Just let him have fun and teach him what life is about for the first six or so months. You've got plenty of time to teach him his A-B-C's later. :beer:


----------



## gonedoggin (Mar 20, 2008)

There are better ways to communicate w/ your dog than striking her.

I really don't think dogs understand getting hit. Don't get me wrong, I'm not averse to using negative feedback when appropriate, I just don't think they "get" the idea that because I did "x", I got swatted.

E-collars are more effective than striking but at 13 weeks I'd still be using positive reinforcement exclusively.


----------



## gonedoggin (Mar 20, 2008)

krazysmurf said:


> Now would be fine, depending on her level of pain tolerance, start easy at first, and or consider a choke chain, when used effectively and sparingly they can be a wonderful tool.


Are you fkm???

13 weeks?

Dude, get another hobby please.


----------



## rolly (Jul 30, 2007)

I'd have to say it depends on the dog. I may disagree slightly with these other guys, but I haven't trained a ton of birddogs, only **** hounds and terriers.

E-collars do a lot of good, but I've used your method too. Either way, a smart dog won't make a ton of mistakes using even the slightest correction. JM 2 cents.

Dude....?? I don't think he needs another hobby, I think he is probably right, but so are you, e-collars work very nicely. I realize 13 weeks may be young, but too early, nawww. I don't think he is advocating beating the dog into submission, just gentle correction with a choker and training stick.


----------



## gonedoggin (Mar 20, 2008)

I'm sorry, I wasn't very tactful.

It is my strong opinion that subjecting a <13 week old puppy to a stick and/or a choke chain is guaranteed to create an unenthusiastic "pig" at best and more likely a sneaky dog who uses avoidance to escape pressure. Either way it's unnecessary and creates a degree of resentment between a dog and her master.

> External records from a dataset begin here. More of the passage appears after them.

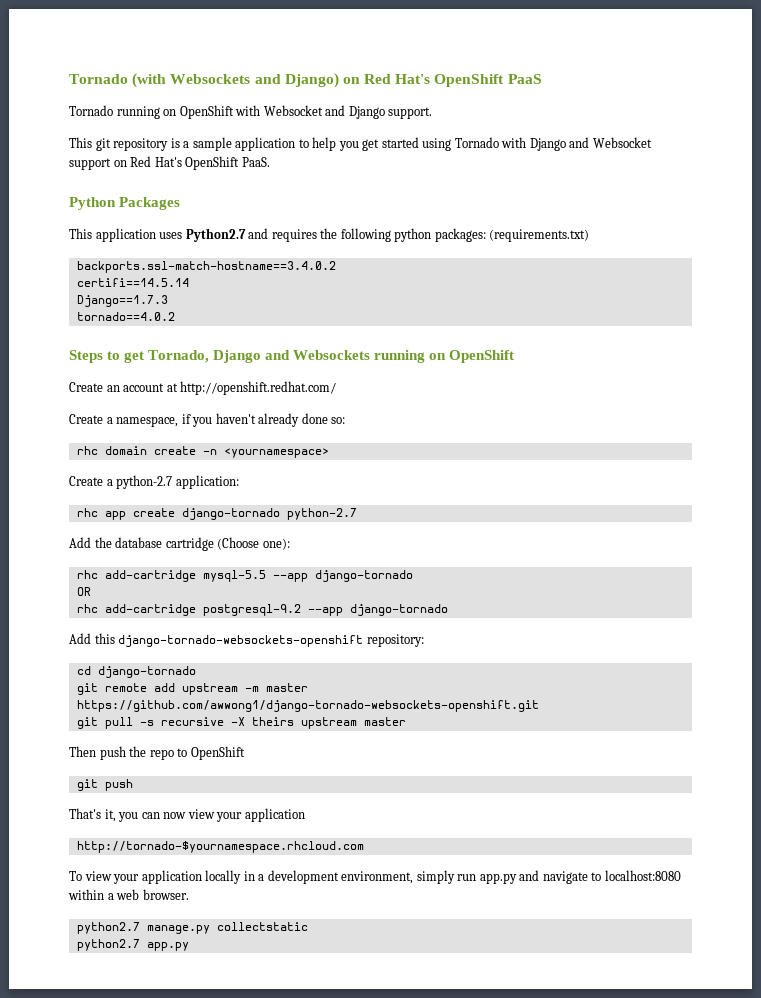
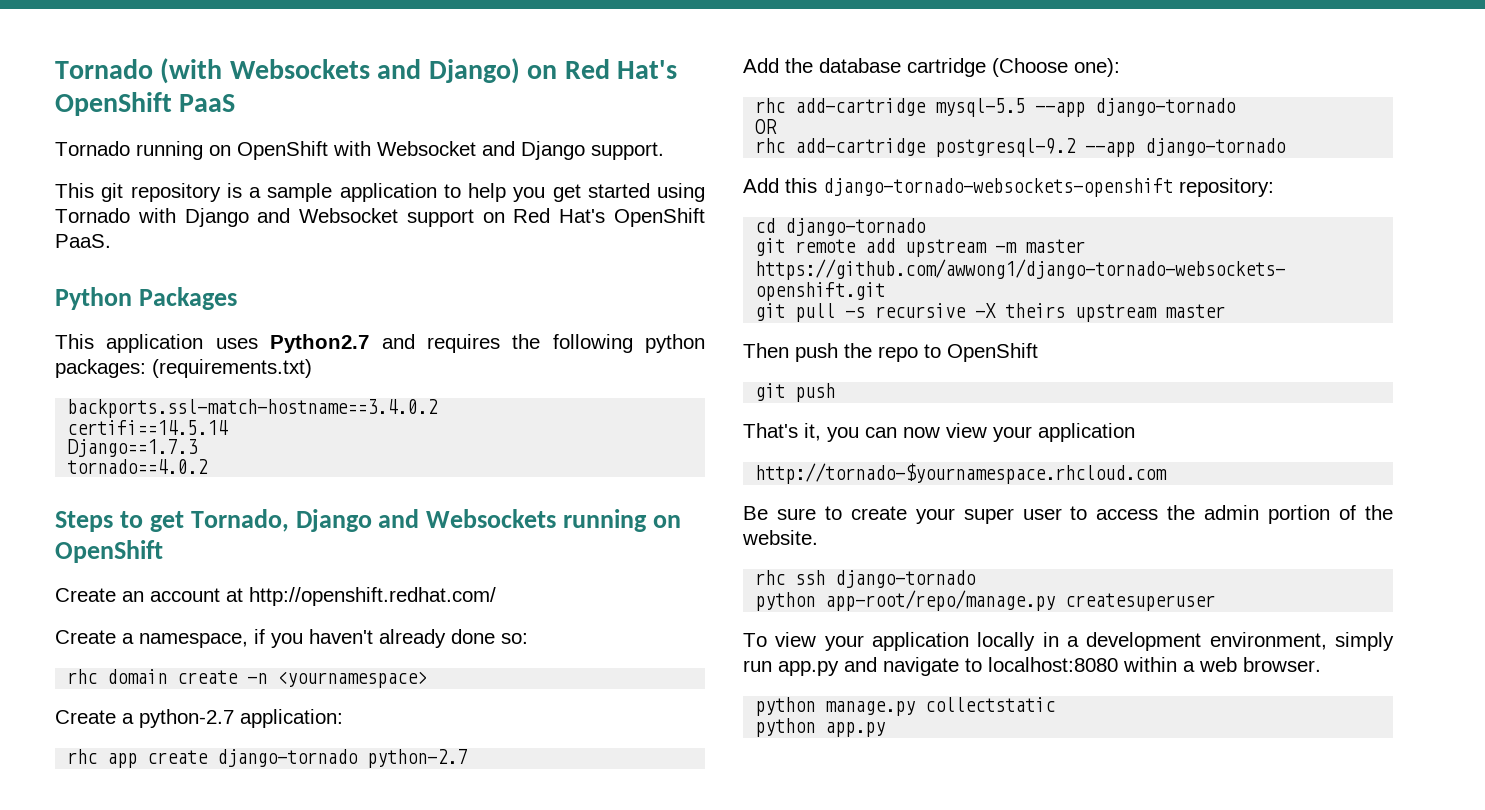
(364, 847) none -> [743,505,1393,524] [742,530,818,545] [755,570,977,588] [755,590,1216,611] // Be sure to create your super user to access the admin portion of the website. // rhc ssh django-tornado // python app-root/repo/manage.py createsuperuser
[76,922,140,934] python2.7 -> [755,697,816,716] python
[76,939,140,951] python2.7 -> [755,718,816,737] python

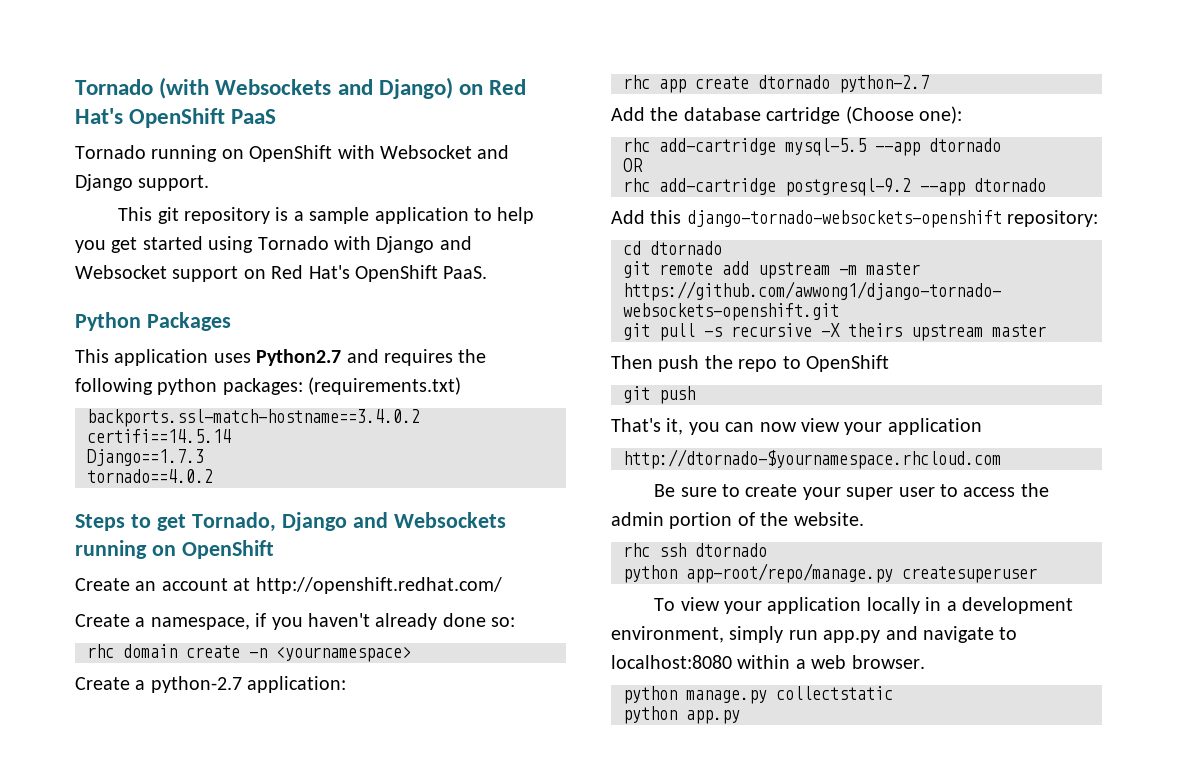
[217,749,359,767] django-tornado -> [758,75,830,89] dtornado
[1095,98,1237,116] django-tornado -> [929,138,1001,152] dtornado
[1145,138,1287,156] django-tornado -> [974,178,1046,192] dtornado
[785,218,927,236] django-tornado -> [650,241,722,255] dtornado
[755,463,1168,484] http://tornado-$yournamespace.rhcloud.com -> [623,449,1001,469] http://dtornado-$yournamespace.rhcloud.com
[835,570,977,588] django-tornado -> [695,543,767,557] dtornado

An approach that uses positive reinforcement and correct timing to teach and condition the desired behavior should be stressed while slowly increasing distractions. When the pup is showing prompt, reliable response to the command 70%-80% of the time in the presence of mild distraction, then it's time to introduce "force".

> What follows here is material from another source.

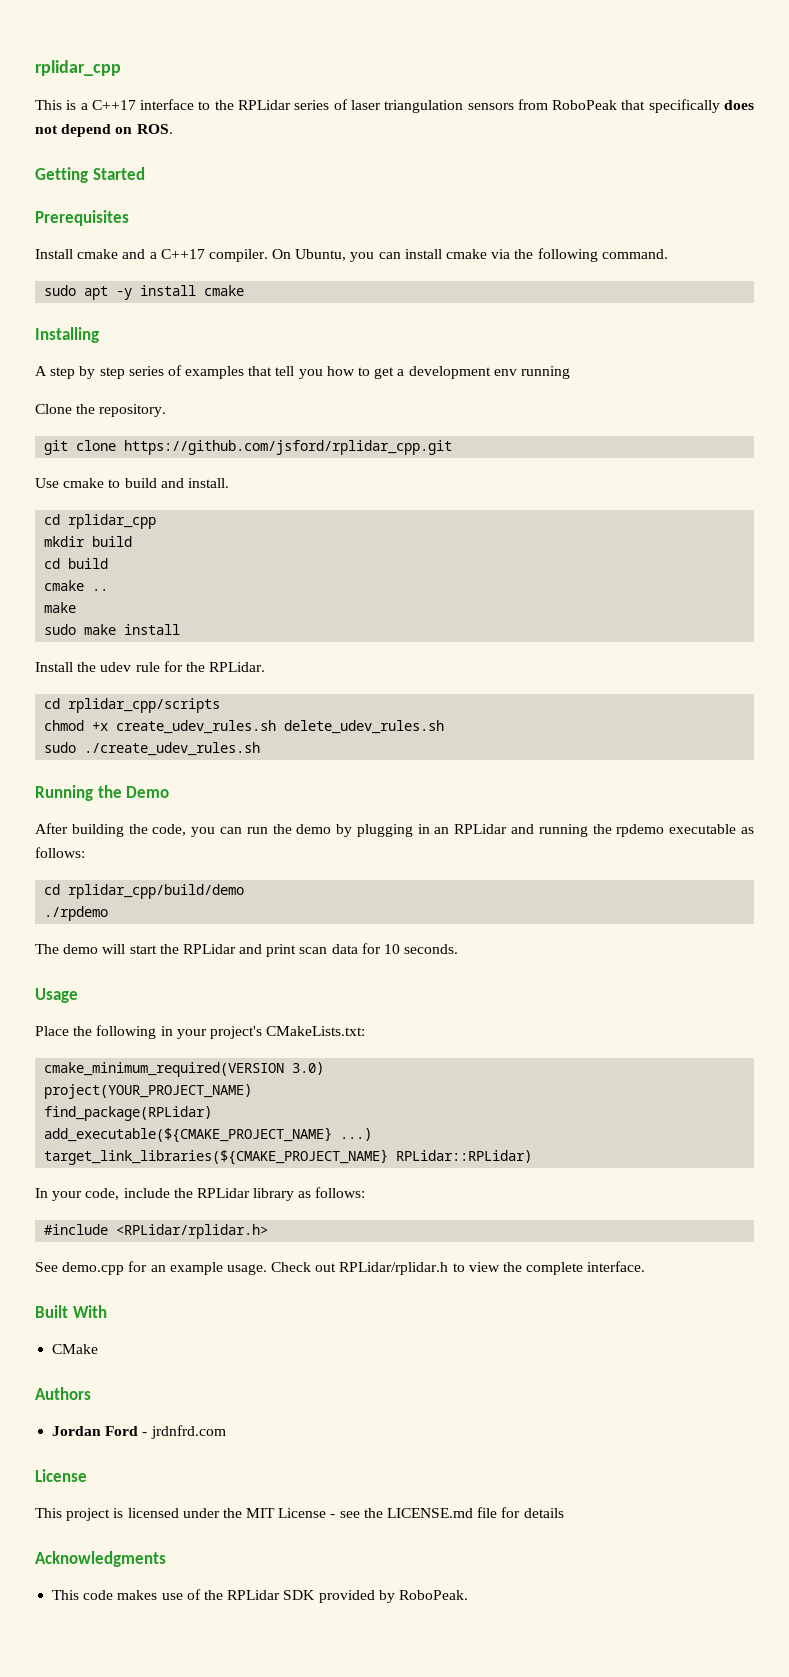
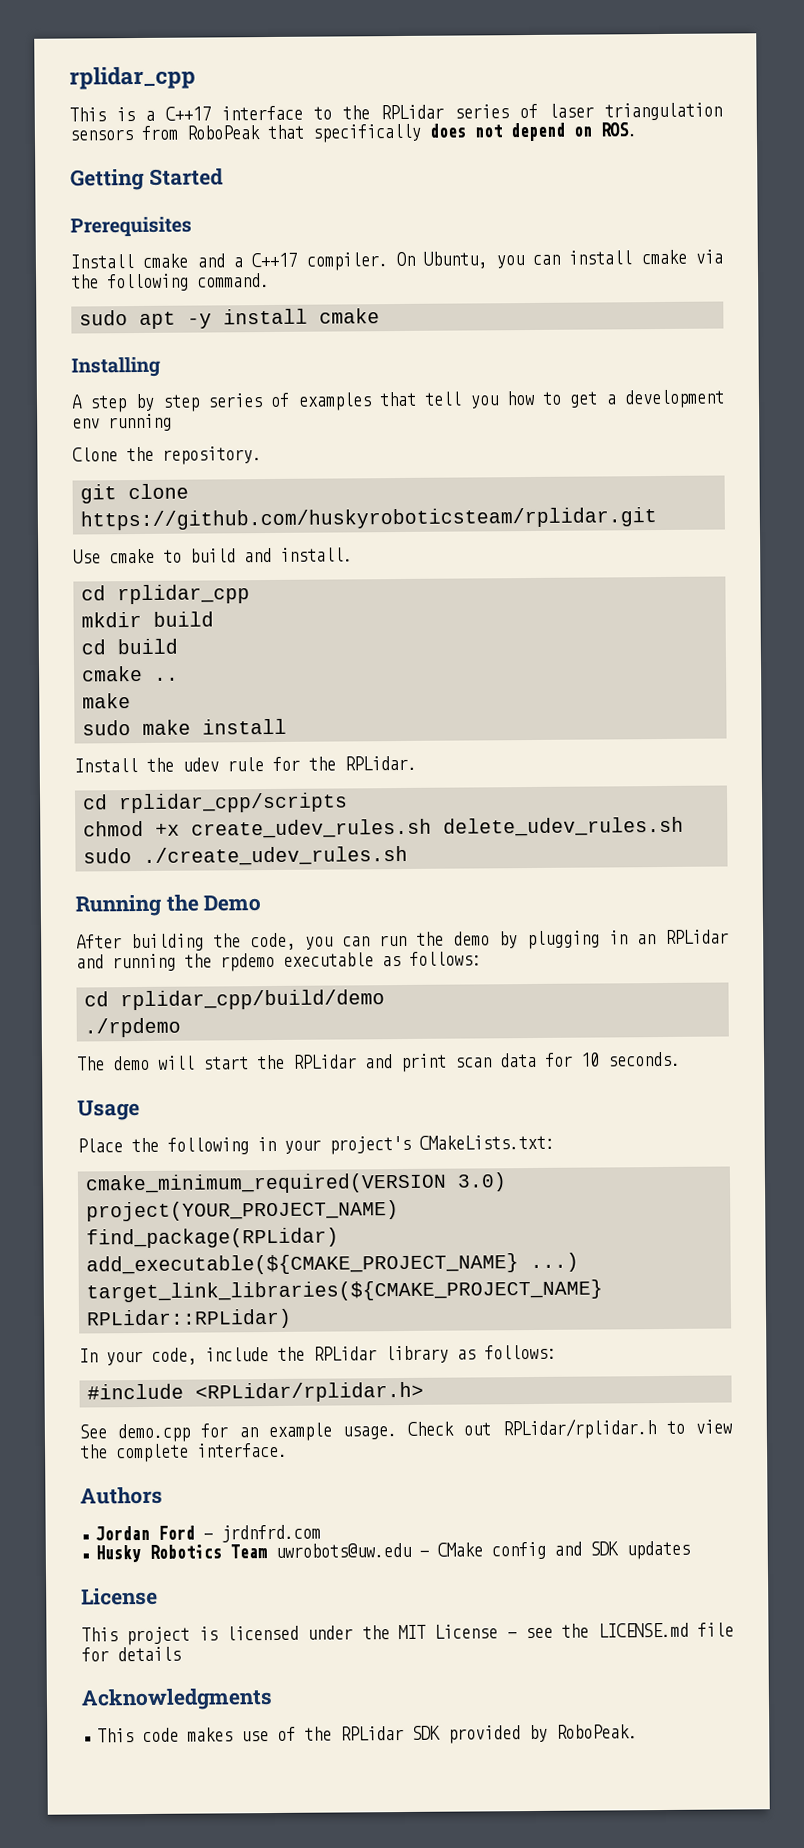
[124,440,453,455] https://github.com/jsford/rplidar_cpp.git -> [80,507,658,531] https://github.com/huskyroboticsteam/rplidar.git
[35,1305,107,1318] [52,1344,99,1354] // Built With // CMake -> (288, 1450) none
(226, 1432) none -> [95,1540,691,1563] // Husky Robotics Team uwrobots@uw.edu - CMake config and SDK updates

It's not fair to use force/pressure if the dog doesn't understand what he's doing wrong. Mike Lardy emphasized the importance of only using pressure for "lack of effort", never "mistakes". A 13 week old pup hasn't lived long enough to build confidence in the world to start being punished for making mistakes.

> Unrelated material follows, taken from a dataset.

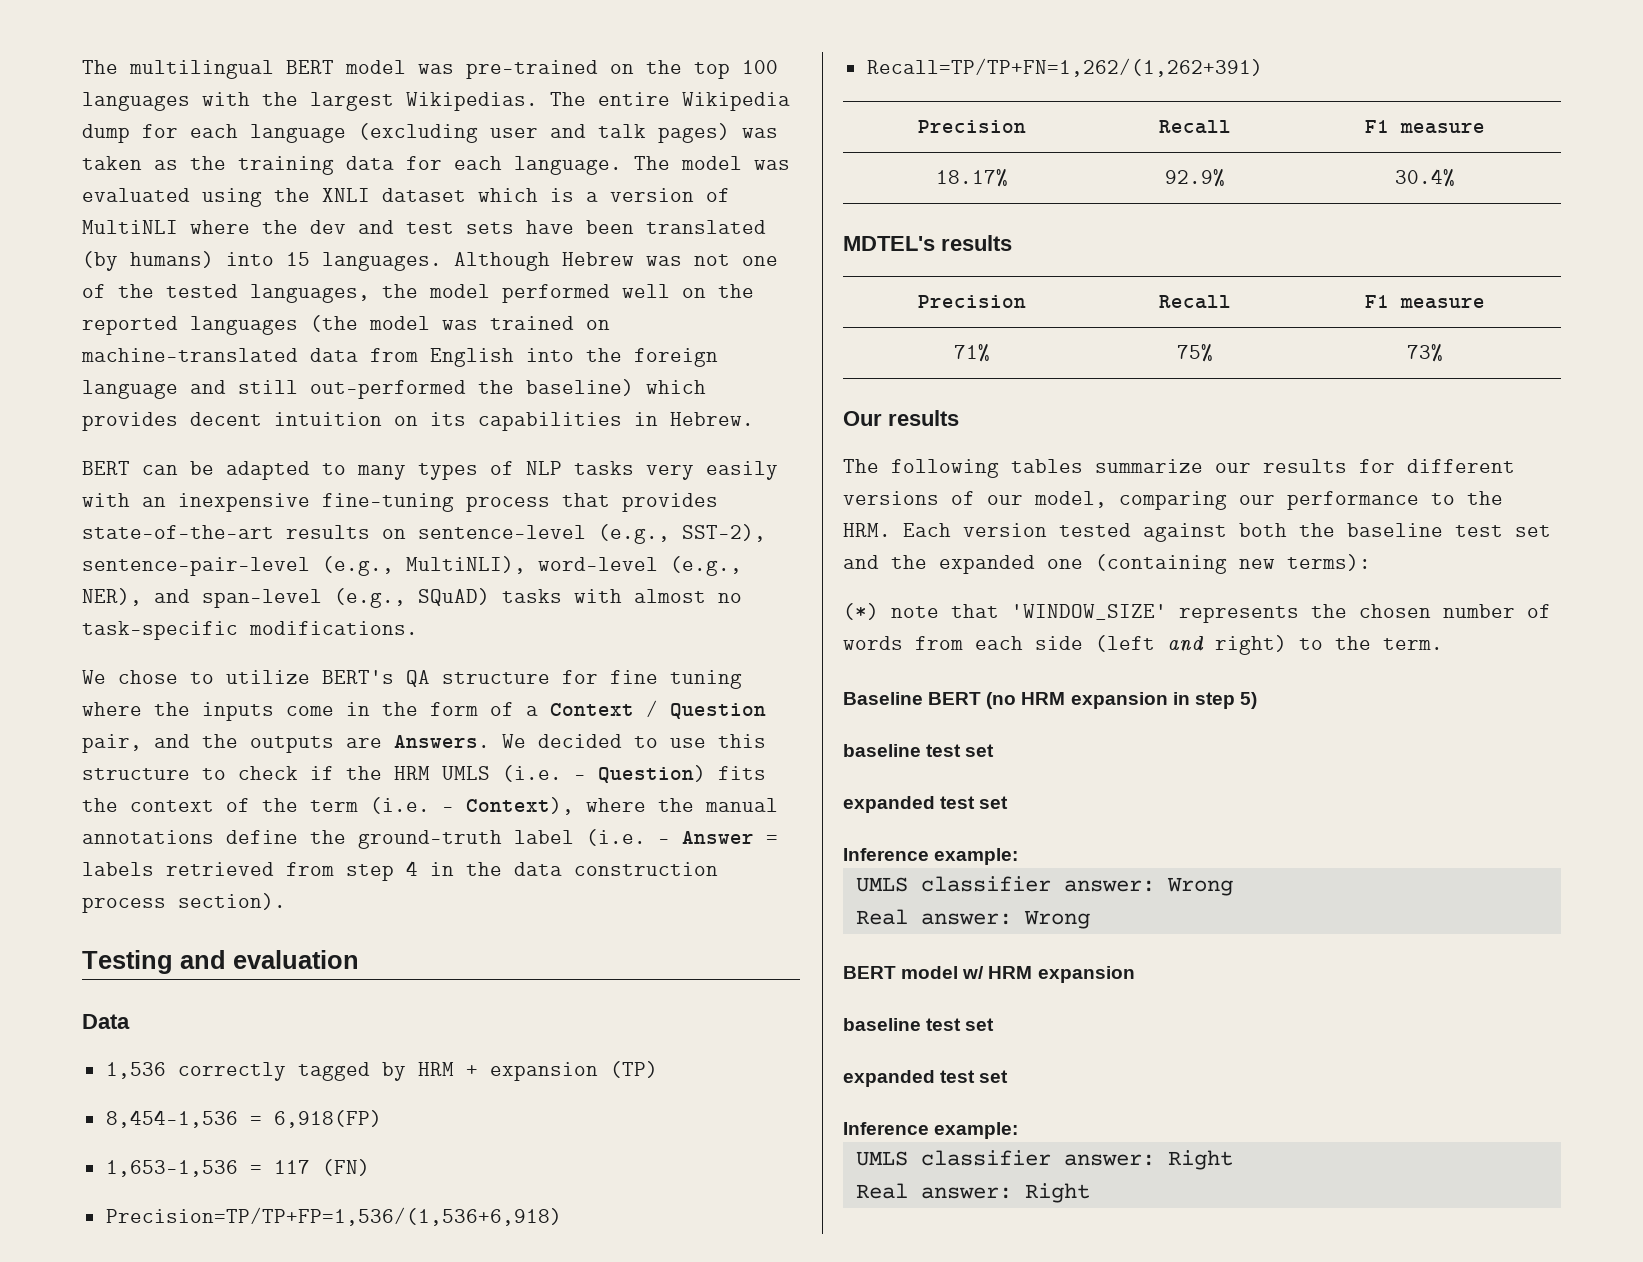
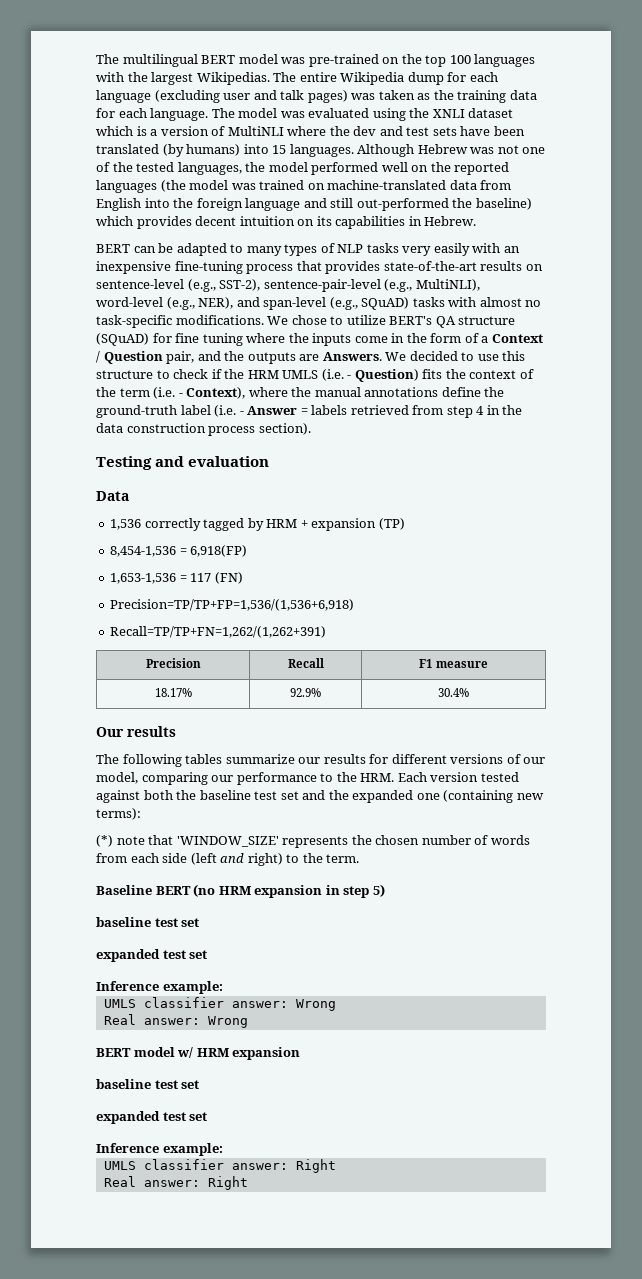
(418, 628) // -> (264, 320) none
(550, 678) none -> [96,333,149,346] (SQuAD)
[843,235,1012,251] [917,295,1026,308] [1158,295,1231,309] [1365,295,1485,309] [953,344,990,362] [1176,344,1213,362] [1407,344,1443,362] // MDTEL's results // Precision | Recall | F1 measure // 71% | 75% | 73% -> (469, 692) none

I know thousands of dogs have been trained w/ a stick but I have considered this a fair amount and I can't fathom how anything in the canine personality would prepare him to understand being "struck". I've seen primates strike each other in documentaries so I think it's something we assume other animals understand, but I think the swinging of a switch or rattle stick is much more unnerving to a dog than an e-collar.


----------



## krazysmurf (Oct 6, 2007)

I apoligize, I guess I was vague on what I meant with choke chain/stick. It's exactly that, just a simple correction, I'm not speaking of popping the dog harshly with the chain, or hitting the dog with a stick, just the sound of the choke chain ratcheting is usually enough to get the dog to comprehend that it is a correction, not a punishment.


----------



## tipup (Feb 9, 2008)

Gentlemen,

Thank you for the replys. I didn't mean to stir the pot. These forums are great because it quickly reminds an amatuer like myself that the loss of puppy teeth comes between 5-7 months and that is the time to hit obediance hard. This little girl is having pleanty of fun so far in South Dakota.


----------



## rolly (Jul 30, 2007)

No worries man. I again have to say I have NO, none, zilch, experience with birddog or this kind of obedience. I train **** dogs to go find game and listen to me, not pull the leash, don't chase cows and not fight each other. Very different game there.

Tipup, let her have fun and grow up some like you said. She'll be ready someday, and you'll know when that is...that's the key. My breeds of dogs are ready for a different game at a different time than dogs of other breeds.


----------